• ACTION ITEM: Copy the listing below in full and skip every picture.

• PROVIDED RECORDS:

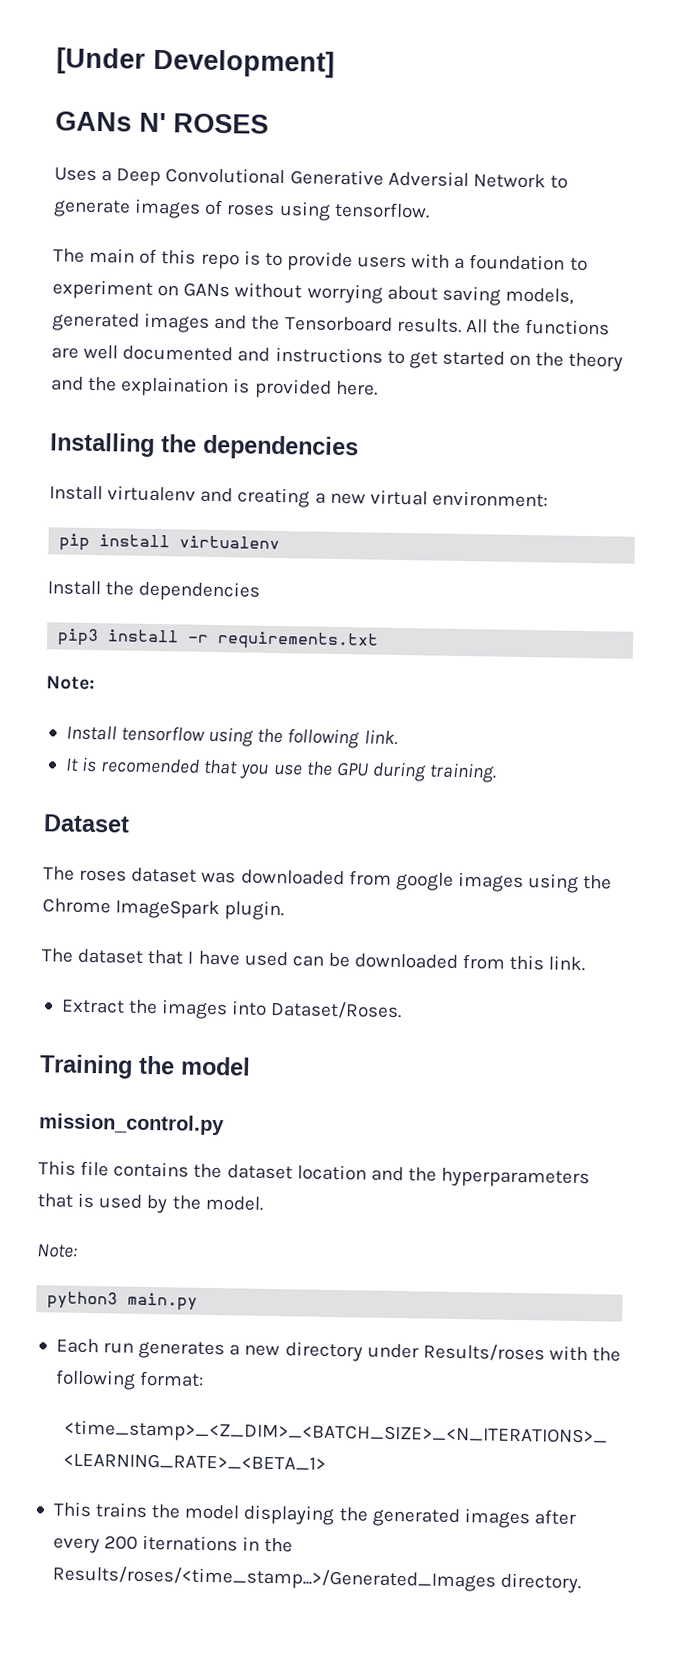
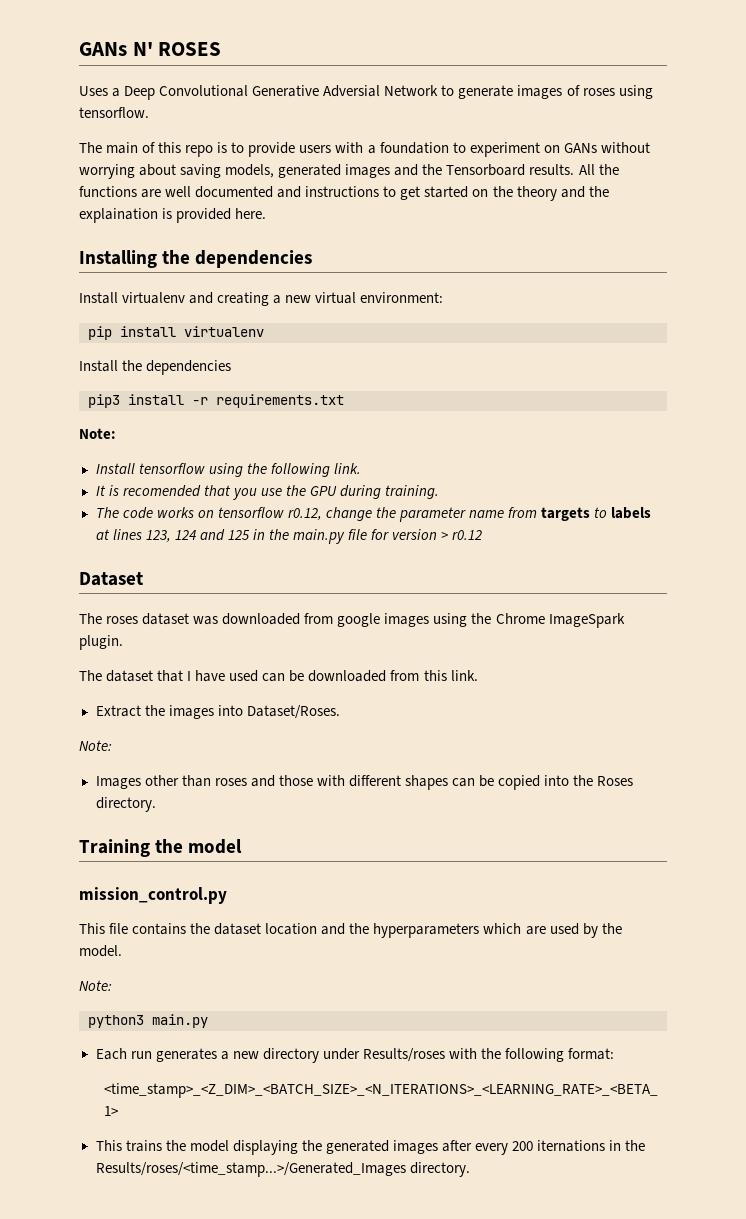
- [Under Development]
+ The code works on tensorflow r0.12, change the parameter name from targets to labels at lines 123, 124 and 125 in the main.py file for version > r0.12
  Extract the images into Dataset/Roses.
+ Note:
+ Images other than roses and those with different shapes can be copied into the Roses directory.
- This file contains the dataset location and the hyperparameters that is used by the model.
+ This file contains the dataset location and the hyperparameters which are used by the model.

• EXERCISE OUTPUT:
- [Under Development]
+ The code works on tensorflow r0.12, change the parameter name from targets to labels at lines 123, 124 and 125 in the main.py file for version > r0.12
  Extract the images into Dataset/Roses.
+ Note:
+ Images other than roses and those with different shapes can be copied into the Roses directory.
- This file contains the dataset location and the hyperparameters that is used by the model.
+ This file contains the dataset location and the hyperparameters which are used by the model.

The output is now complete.